IEEE Trans Neural Netw Learn Syst. 2020 Sep;31(9):3594-3605. doi: 10.1109/TNNLS.2019.2945113. Epub 2019 Nov 5.
Despite their prevalence in neural networks, we still lack a thorough theoretical characterization of rectified linear unit (ReLU) layers. This article aims to further our understanding of ReLU layers by studying how the activation function ReLU interacts with the linear component of the layer and what role this interaction plays in the success of the neural network in achieving its intended task. To this end, we introduce two new tools: ReLU singular values of operators and the Gaussian mean width of operators. By presenting, on the one hand, theoretical justifications, results, and interpretations of these two concepts and, on the other hand, numerical experiments and results of the ReLU singular values and the Gaussian mean width being applied to trained neural networks, we hope to give a comprehensive, singular-value-centric view of ReLU layers. We find that ReLU singular values and the Gaussian mean width do not only enable theoretical insights but also provide one with metrics that seem promising for practical applications. In particular, these measures can be used to distinguish correctly and incorrectly classified data as it traverses the network. We conclude by introducing two tools based on our findings: double layers and harmonic pruning.
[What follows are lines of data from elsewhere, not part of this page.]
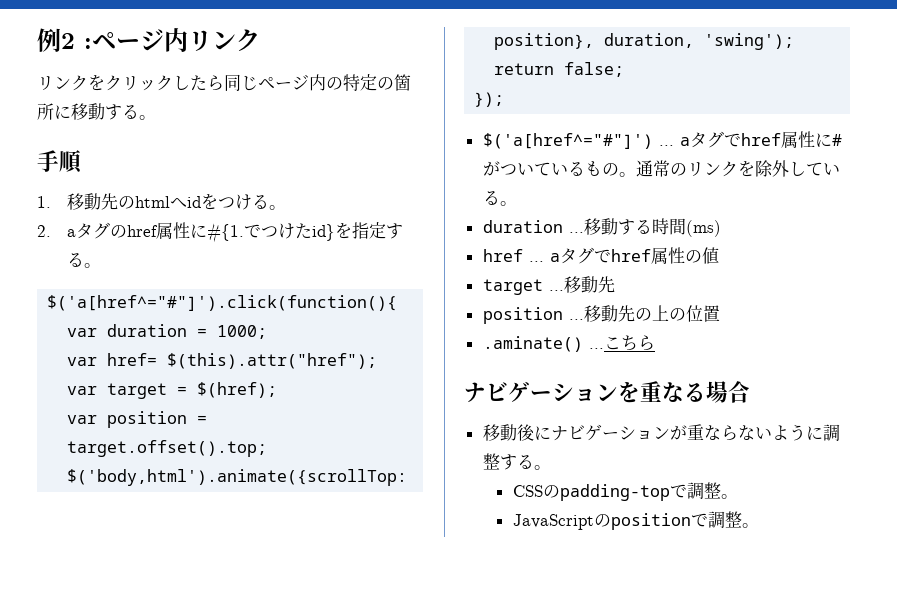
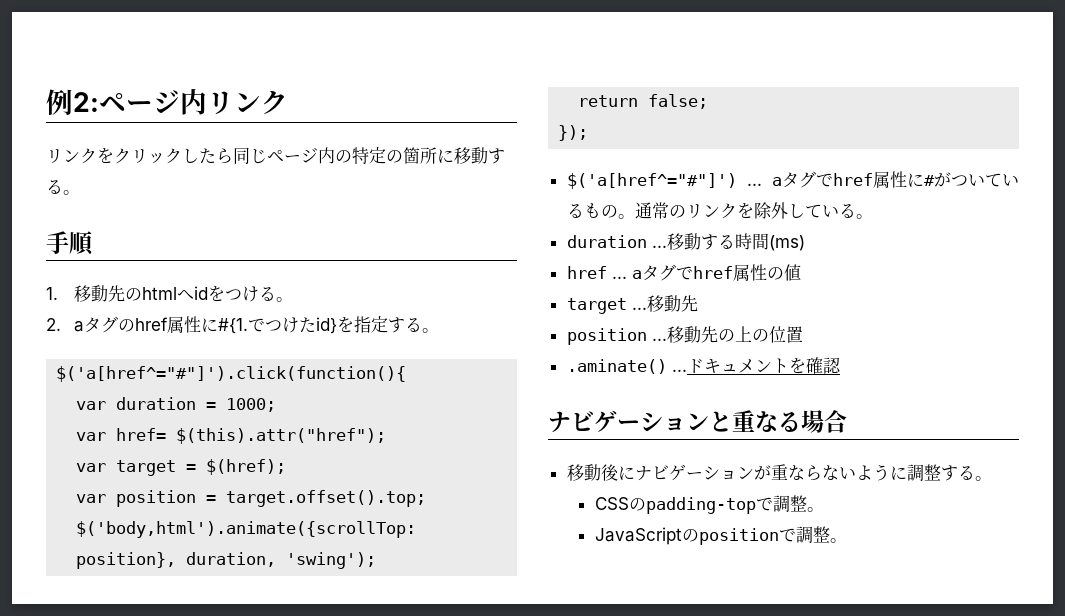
[61,33,92,49] 2 : -> [73,92,99,112] 2:
[603,335,655,351] [464,381,640,403] こちら // ナビゲーションを -> [686,357,841,374] [548,410,732,433] ドキュメントを確認 // ナビゲーションと

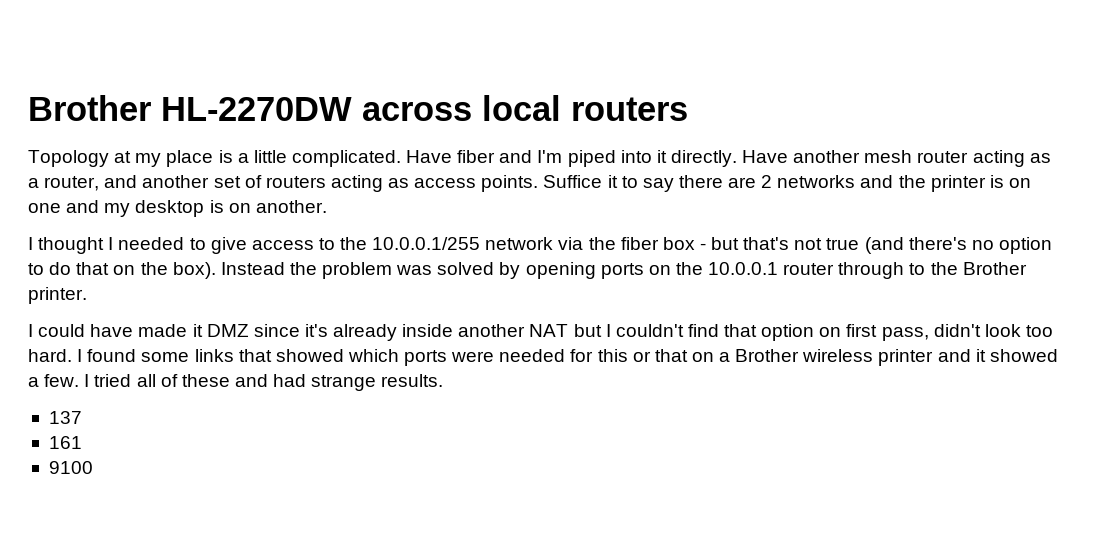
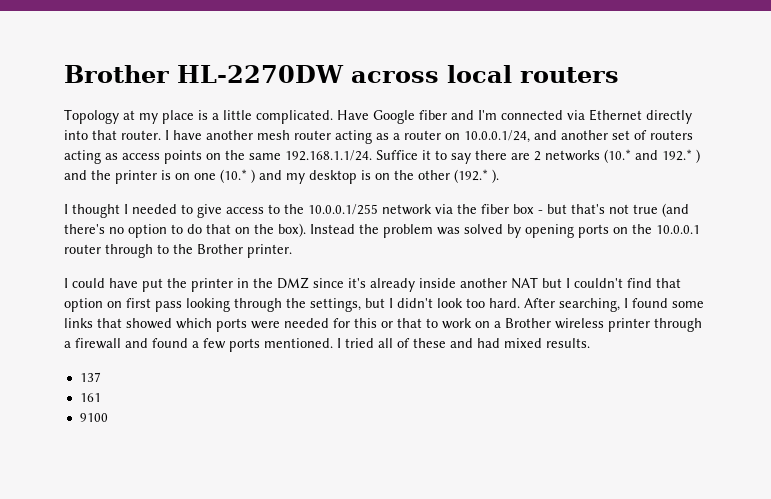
(453, 156) none -> [373,110,415,124] Google
[567,150,789,167] piped into it directly. Have -> [501,109,692,124] [64,130,202,140] connected via Ethernet directly into that router. I have
[44,176,100,191] router, -> [404,130,530,143] router on 10.0.0.1/24,
[481,175,539,192] points. -> [164,150,372,164] points on the same 192.168.1.1/24.
(856, 181) none -> [604,149,700,163] (10.* and 192.* )
(61, 208) none -> [220,169,255,183] (10.* )
[255,200,327,213] another. -> [394,169,499,183] the other (192.* ).
[138,324,203,337] made it -> [142,278,273,292] put the printer in the
[881,327,929,341] pass, -> [155,298,393,312] pass looking through the settings, but I
(72, 355) none -> [524,298,620,312] After searching,
(688, 355) none -> [426,318,472,329] to work
[937,349,1058,362] [28,374,80,387] and it showed a few. -> [654,318,702,332] [64,338,333,352] through a firewall and found a few ports mentioned.
[311,375,377,391] strange -> [504,338,542,348] mixed

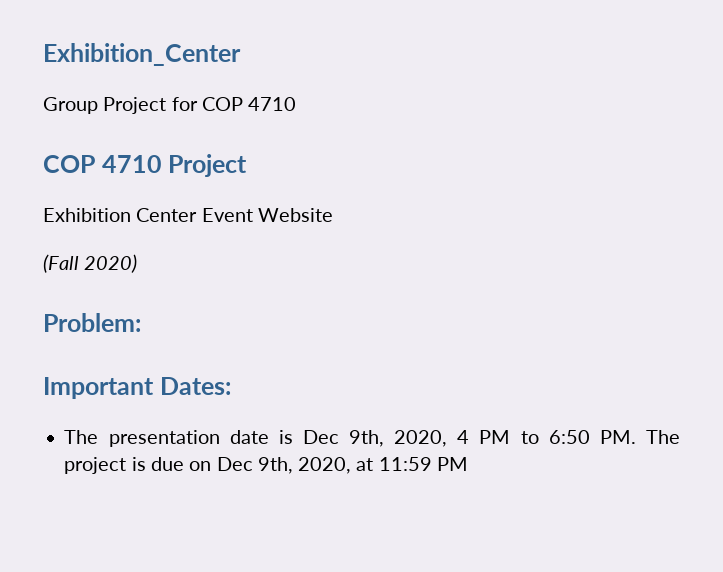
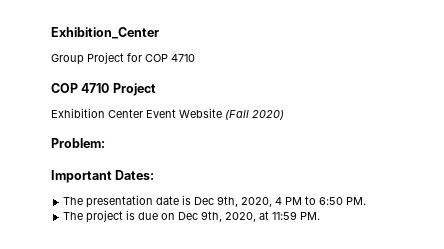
(333, 215) // -> (222, 113) none
(636, 437) none -> (367, 201) //
[436,457,468,471] PM -> [300,212,321,220] PM.

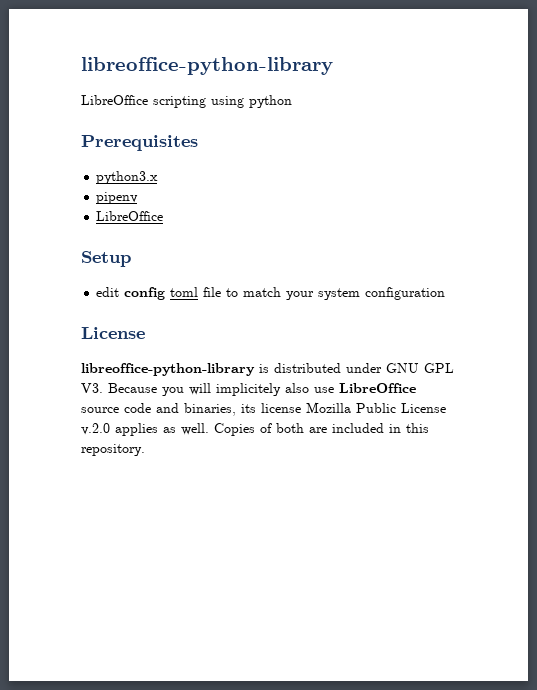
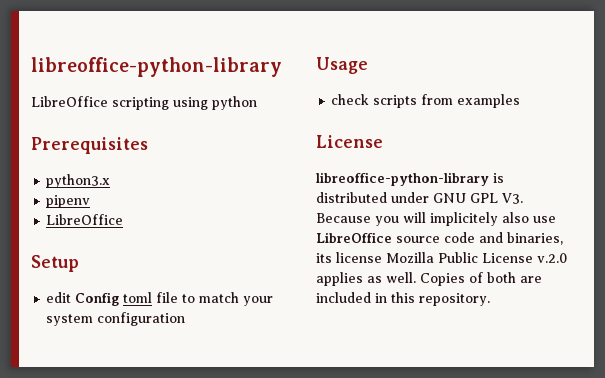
[124,287,166,300] config -> [75,292,120,306] Config
(446, 293) none -> [316,57,368,74] [331,94,521,108] // Usage // check scripts from examples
尽管在神经网络中很常见,但我们仍然缺乏对修正线性单元 (ReLU) 层的全面理论描述。本文旨在通过研究 ReLU 激活函数如何与层的线性部分相互作用,以及这种相互作用在神经网络成功完成其预期任务中的作用,进一步了解 ReLU 层。为此,我们引入了两个新工具:算子的 ReLU 奇异值和算子的高斯平均宽度。一方面,我们提出了这两个概念的理论依据、结果和解释,另一方面,我们进行了数值实验,并将 ReLU 奇异值和高斯平均宽度应用于训练好的神经网络,希望能从奇异值的角度全面、深入地了解 ReLU 层。我们发现,ReLU 奇异值和高斯平均宽度不仅可以提供理论上的深入理解,还为实际应用提供了有前途的指标。特别是,这些度量可以用于区分网络中正确和错误分类的数据。最后,我们基于研究结果引入了两个工具:双层和调和剪枝。